Wybranowski Tomasz, Ziomkowska Blanka, Cyrankiewicz Michał, Kruszewski Stefan
Acta Pol Pharm. 2016 Jan-Feb;73(1):29-34.
The study can be useful for understanding the interaction of camptothecin with human serum albu- min. There are two forms of camptothecin (the carboxylate form (CPT-C) and the lactone form (CPT-L)) but only the lactone one is pharmacologically active. It was reported earlier that in the presence of HSA, the active lactone form of camptothecin changes to inactive carboxylate form and it reduces the antitumor activities of camptothecin. However, those studies were performed at physiological pH (7.4) and with non-oxidized and non-glycosylated albumin. The aim of this study was to investigate the effect of oxidative stress, glycosylation, pH changes and competitor drugs on inactivation of lactone form of camptothecin in albumin solution using measurements of fluorescence anisotropy spectroscopy. It was tried to prove that in vivo camptothecin may be present in higher amount in lactone form than previously thought. Due to a reduction of pH value, a decreased rate of hydrolysis from CPT-L to CPT-C was observed. It was found in vitro a significant reduction in bound fraction of CPT-C to HSA oxidized by chloramine T or glycosylated by glucose. Moreover, as a result of block- ing binding of CPT-C to HSA by competitive compound (flurbiprofen), a decrease in the fluorescence anisotropy of the HSA-CPT complex was found. This study opens the way to review an application of CPT and its derivatives in therapy.

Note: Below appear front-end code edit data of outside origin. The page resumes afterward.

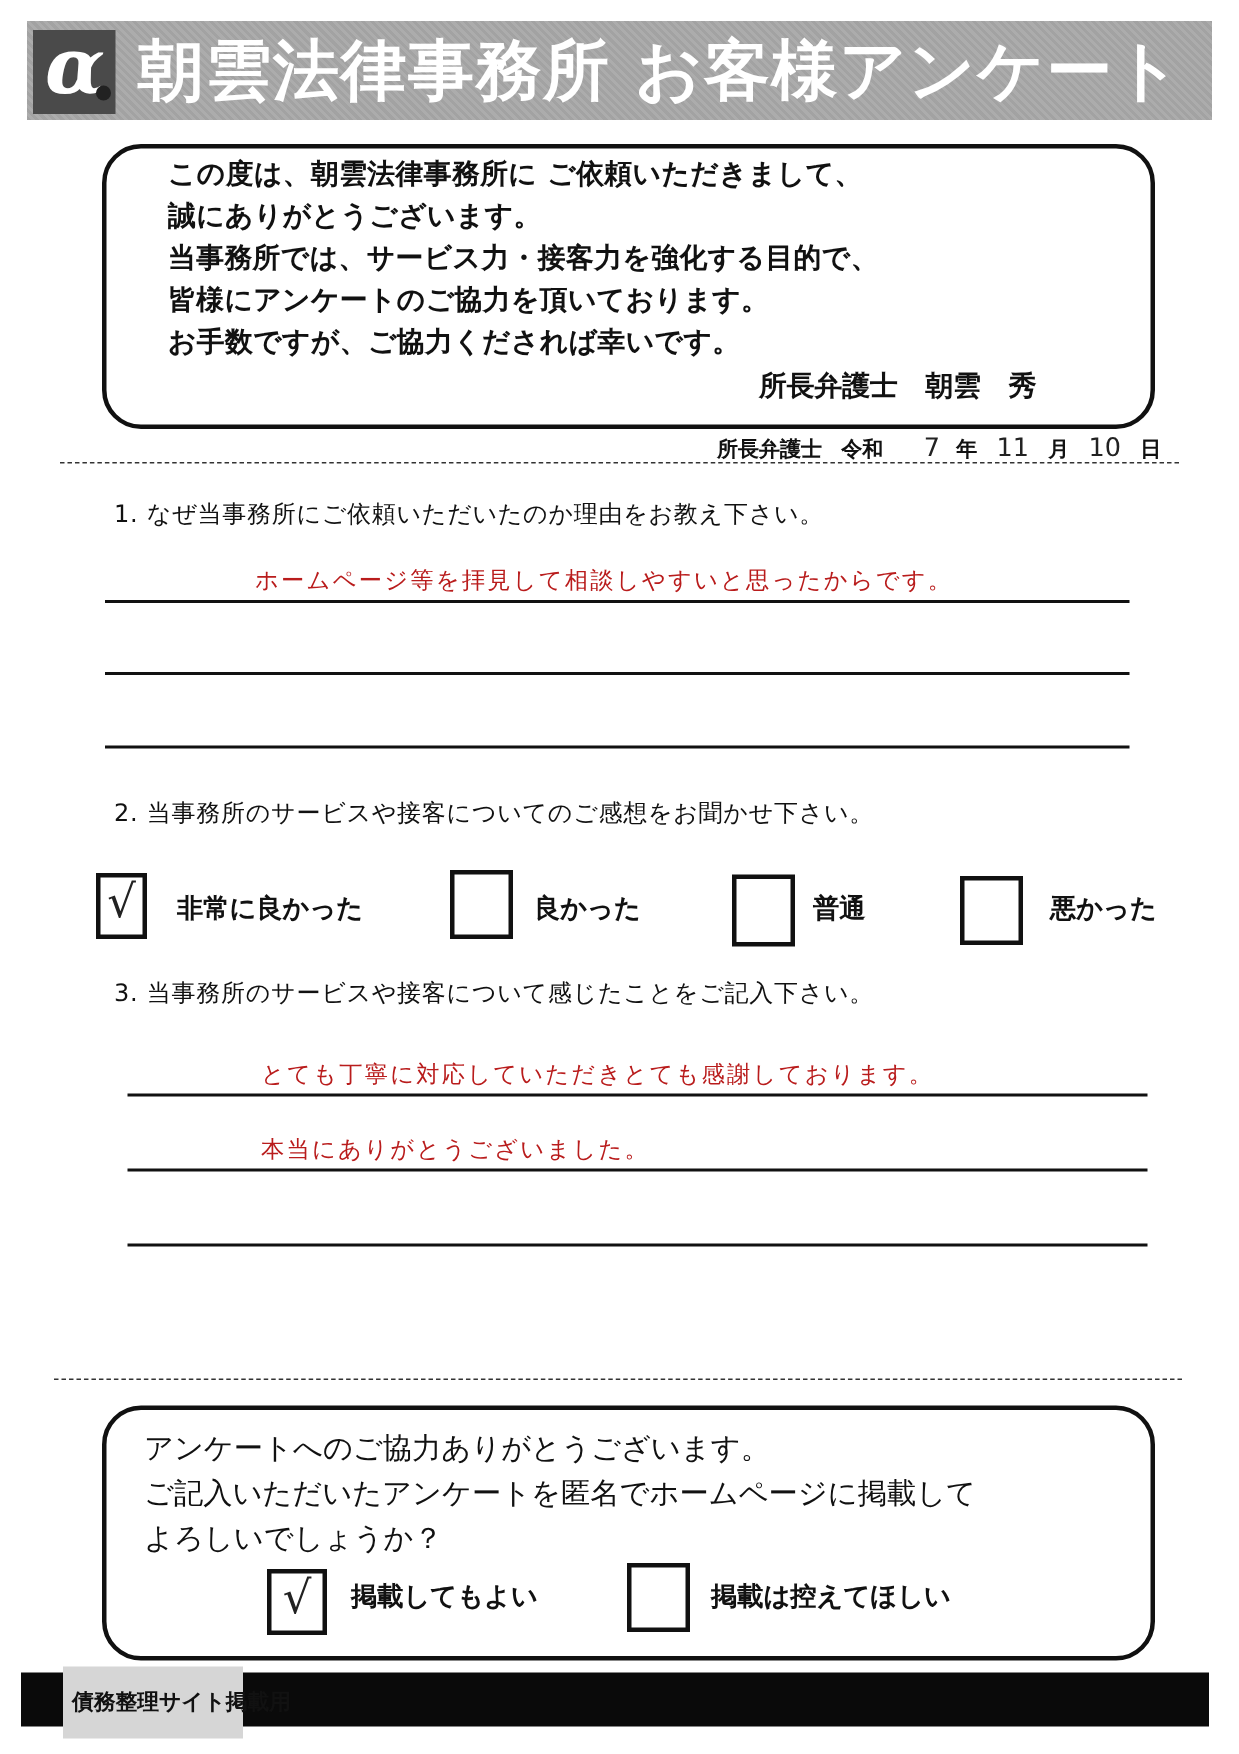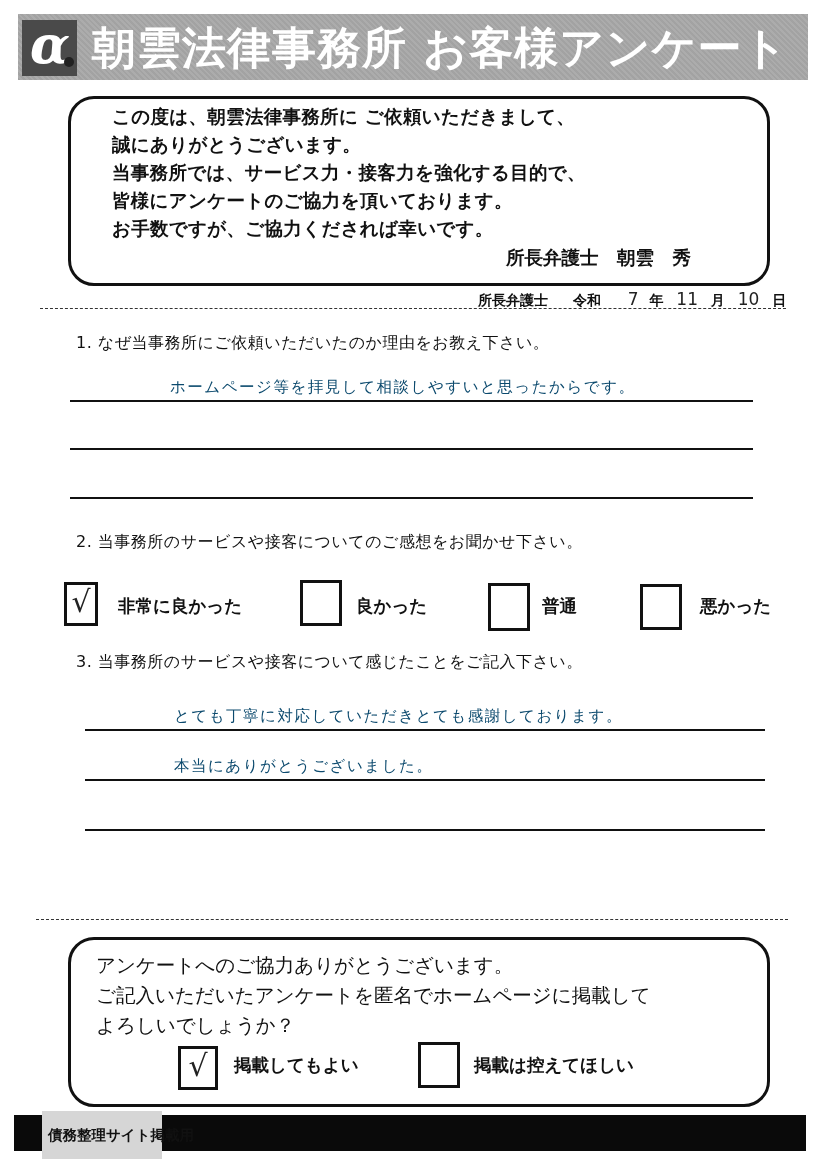--- a/index.html
+++ b/index.html
@@ -67,7 +67,7 @@
 
 <div class="abs date-row">
   <span>所長弁護士</span>
-  <span style="margin-left:20px">令和</span>
+  <span style="margin-left:8px">令和</span>
   <span class="hand" style="margin-left:22px">7</span>
   <span style="margin-left:6px">年</span>
   <span class="hand" style="margin-left:8px">11</span>

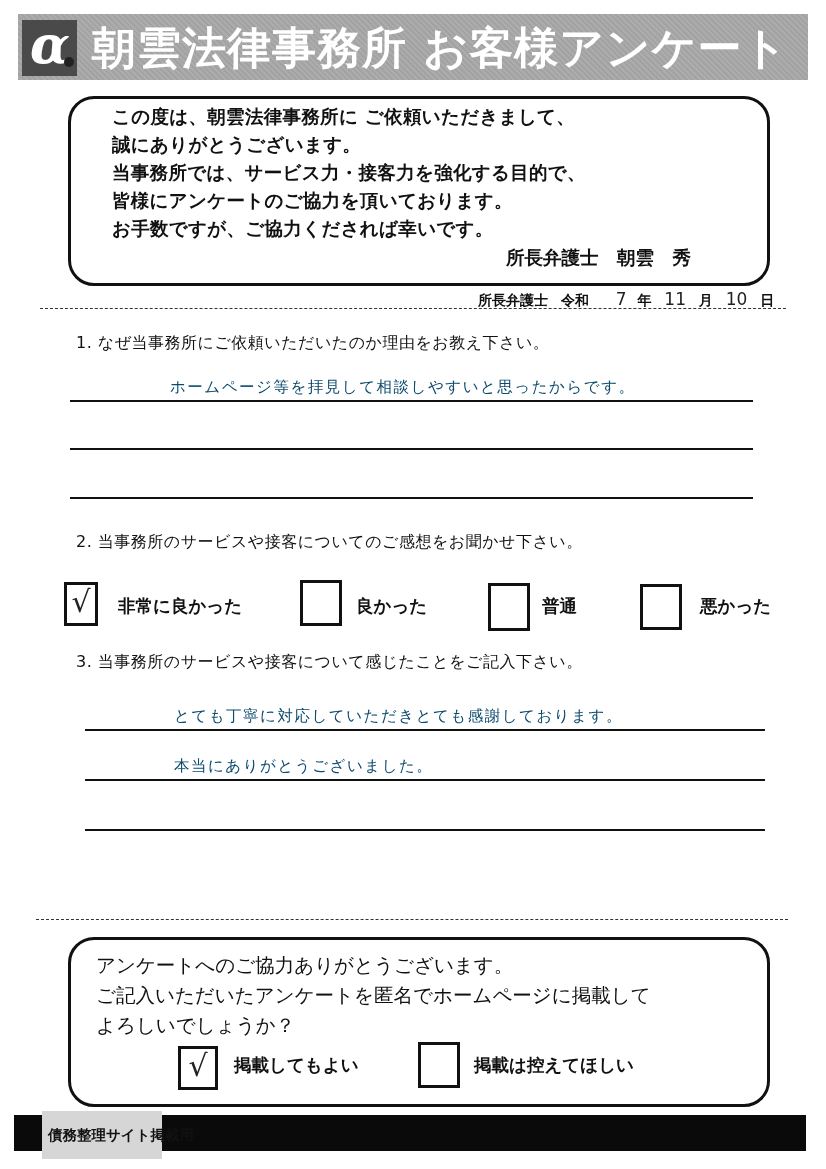--- a/index.html
+++ b/index.html
@@ -31,7 +31,7 @@
   
   .q-label { font-size:16px; line-height:26px; white-space:nowrap; letter-spacing:0.5px; }
   .answer-line { height:0; border-top:2px solid #111; }
-  .handwritten { font-family:"DejaVu Sans",sans-serif; font-size:15.5px; color:#0c4a6e; white-space:nowrap; letter-spacing:1.5px; font-weight:300; }
+  .handwritten { font-family:"DejaVu Sans",sans-serif; font-size:15.5px; color:#b91c1c; white-space:nowrap; letter-spacing:1.5px; font-weight:300; }
 
   
   .cb { width:38px; height:38px; border:3px solid #111; box-sizing:border-box; text-align:center; }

该研究对于理解喜树碱与人血清白蛋白的相互作用可能具有重要意义。喜树碱有两种形式(羧酸盐形式(CPT-C)和内酯形式(CPT-L)),但只有内酯形式具有药理活性。此前有报道称,在人血清白蛋白存在的情况下,喜树碱的活性内酯形式会转变为无活性的羧酸盐形式,这会降低喜树碱的抗肿瘤活性。然而,这些研究是在生理pH值(7.4)以及非氧化和非糖基化的白蛋白条件下进行的。本研究的目的是通过测量荧光各向异性光谱,研究氧化应激、糖基化、pH值变化和竞争药物对白蛋白溶液中喜树碱内酯形式失活的影响。试图证明在体内喜树碱内酯形式的含量可能比之前认为的要高。由于pH值降低,观察到从CPT-L水解为CPT-C的速率下降。在体外发现,经氯胺T氧化或葡萄糖糖基化的人血清白蛋白与CPT-C的结合分数显著降低。此外,由于竞争性化合物(氟比洛芬)阻断了CPT-C与人血清白蛋白的结合,发现人血清白蛋白-CPT复合物的荧光各向异性降低。本研究为重新审视喜树碱及其衍生物在治疗中的应用开辟了道路。